What to produce: Return every line of the data below exactly, but do not include the images.

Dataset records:

BEGIN

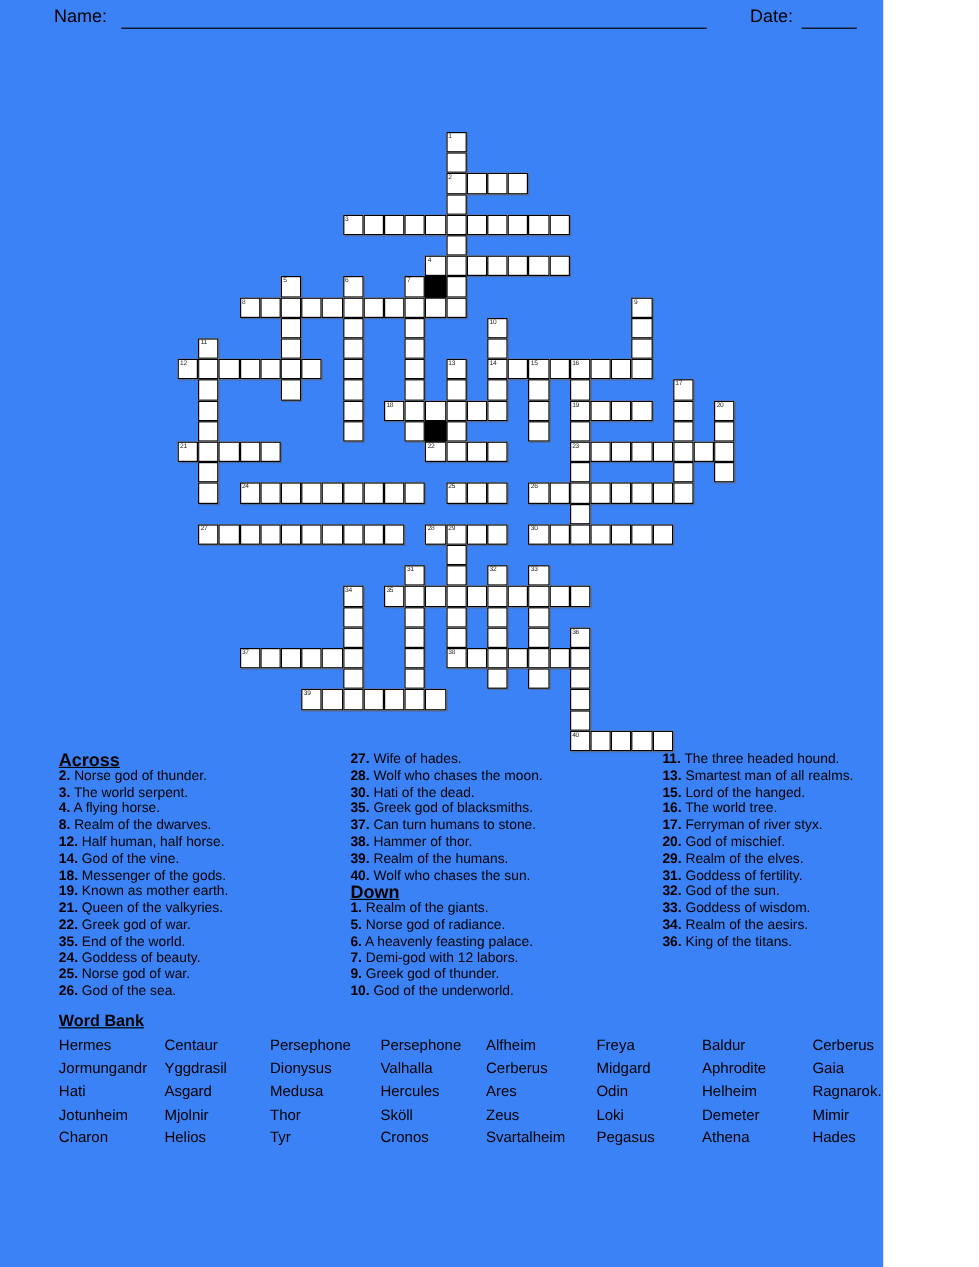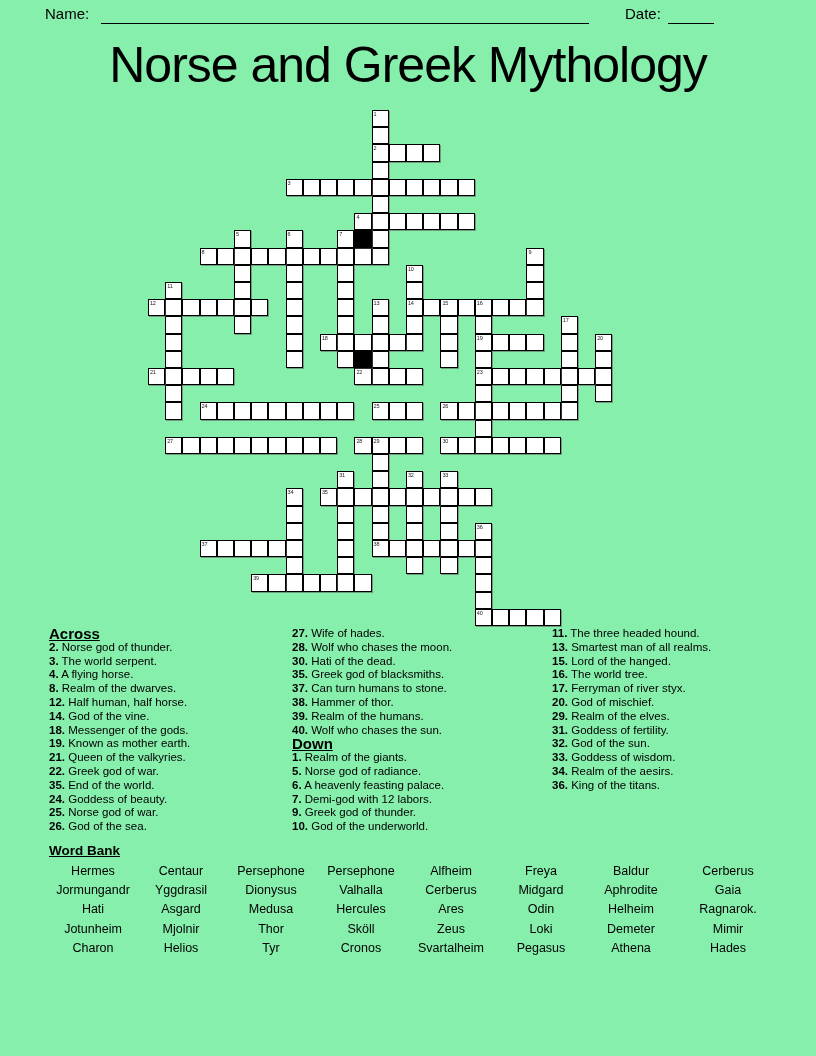--- a/index.html
+++ b/index.html
@@ -1,17 +1,17 @@
 <!DOCTYPE html>
 <html><head>
 <meta charset="utf-8">
 <style>
   html,body { margin:0; padding:0; background:#fff; }
   .page {
-    position:relative; width:816px; height:1056px; background:#86efac;
+    position:relative; width:736px; height:1056px; background:#3b82f6;
     font-family:"Liberation Sans","DejaVu Sans",sans-serif; color:#000;
     overflow:hidden;
   }
   
   .hdr-label { position:absolute; top:5px; font-size:15px; font-weight:400; }
   .fill-line { position:absolute; top:6px; height:17px; border-bottom:1.5px solid #000; }
   
   .title { position:absolute; top:36px; left:0; width:100%; text-align:center;
            font-size:50px; font-weight:400; letter-spacing:-1px; white-space:nowrap; }
   
@@ -24,34 +24,33 @@
   
   .clue-col { position:absolute; top:627px; width:242px; font-size:11.5px; line-height:13.8px; }
   .clue-heading { font-weight:700; text-decoration:underline; font-size:15px; }
   .clue { white-space:nowrap; }
   .cnum { font-weight:700; }
   
   .wb-heading { position:absolute; left:49px; top:843px; font-size:13.5px;
                 font-weight:700; text-decoration:underline; }
   .word-bank { position:absolute; left:49px; top:862px; width:730px; display:grid;
                grid-template-columns:88px 88px 92px 88px 92px 88px 92px auto;
-               font-size:12.5px; line-height:19.2px;text-align:center; }
+               font-size:12.5px; line-height:19.2px; }
   .wb-item { white-space:nowrap; }
 </style>
 </head>
 <body>
 
 <div class="page">
 
   <span class="hdr-label" style="left:45px;">Name:</span>
   <span class="fill-line" style="left:101px; width:488px;"></span>
   <span class="hdr-label" style="left:625px;">Date:</span>
   <span class="fill-line" style="left:668px; width:46px;"></span>
 
-  <div class="title">Norse and Greek Mythology</div>
 
   <div class="grid" style="left: 148px; top: 110px; width: 464.4px; height: 516px;">
       <div class="cell" style="left: 223.6px; top: 0px; width: 17.2px; height: 17.2px;">
         <span class="cellnum">1</span>
       </div>
       <div class="cell" style="left: 223.6px; top: 17.2px; width: 17.2px; height: 17.2px;"></div>
       <div class="cell" style="left: 223.6px; top: 34.4px; width: 17.2px; height: 17.2px;">
         <span class="cellnum">2</span>
       </div>
       <div class="cell" style="left: 223.6px; top: 51.6px; width: 17.2px; height: 17.2px;"></div>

END

Solution to the exercise:
--- a/index.html
+++ b/index.html
@@ -1,17 +1,17 @@
 <!DOCTYPE html>
 <html><head>
 <meta charset="utf-8">
 <style>
   html,body { margin:0; padding:0; background:#fff; }
   .page {
-    position:relative; width:816px; height:1056px; background:#86efac;
+    position:relative; width:736px; height:1056px; background:#3b82f6;
     font-family:"Liberation Sans","DejaVu Sans",sans-serif; color:#000;
     overflow:hidden;
   }
   
   .hdr-label { position:absolute; top:5px; font-size:15px; font-weight:400; }
   .fill-line { position:absolute; top:6px; height:17px; border-bottom:1.5px solid #000; }
   
   .title { position:absolute; top:36px; left:0; width:100%; text-align:center;
            font-size:50px; font-weight:400; letter-spacing:-1px; white-space:nowrap; }
   
@@ -24,34 +24,33 @@
   
   .clue-col { position:absolute; top:627px; width:242px; font-size:11.5px; line-height:13.8px; }
   .clue-heading { font-weight:700; text-decoration:underline; font-size:15px; }
   .clue { white-space:nowrap; }
   .cnum { font-weight:700; }
   
   .wb-heading { position:absolute; left:49px; top:843px; font-size:13.5px;
                 font-weight:700; text-decoration:underline; }
   .word-bank { position:absolute; left:49px; top:862px; width:730px; display:grid;
                grid-template-columns:88px 88px 92px 88px 92px 88px 92px auto;
-               font-size:12.5px; line-height:19.2px;text-align:center; }
+               font-size:12.5px; line-height:19.2px; }
   .wb-item { white-space:nowrap; }
 </style>
 </head>
 <body>
 
 <div class="page">
 
   <span class="hdr-label" style="left:45px;">Name:</span>
   <span class="fill-line" style="left:101px; width:488px;"></span>
   <span class="hdr-label" style="left:625px;">Date:</span>
   <span class="fill-line" style="left:668px; width:46px;"></span>
 
-  <div class="title">Norse and Greek Mythology</div>
 
   <div class="grid" style="left: 148px; top: 110px; width: 464.4px; height: 516px;">
       <div class="cell" style="left: 223.6px; top: 0px; width: 17.2px; height: 17.2px;">
         <span class="cellnum">1</span>
       </div>
       <div class="cell" style="left: 223.6px; top: 17.2px; width: 17.2px; height: 17.2px;"></div>
       <div class="cell" style="left: 223.6px; top: 34.4px; width: 17.2px; height: 17.2px;">
         <span class="cellnum">2</span>
       </div>
       <div class="cell" style="left: 223.6px; top: 51.6px; width: 17.2px; height: 17.2px;"></div>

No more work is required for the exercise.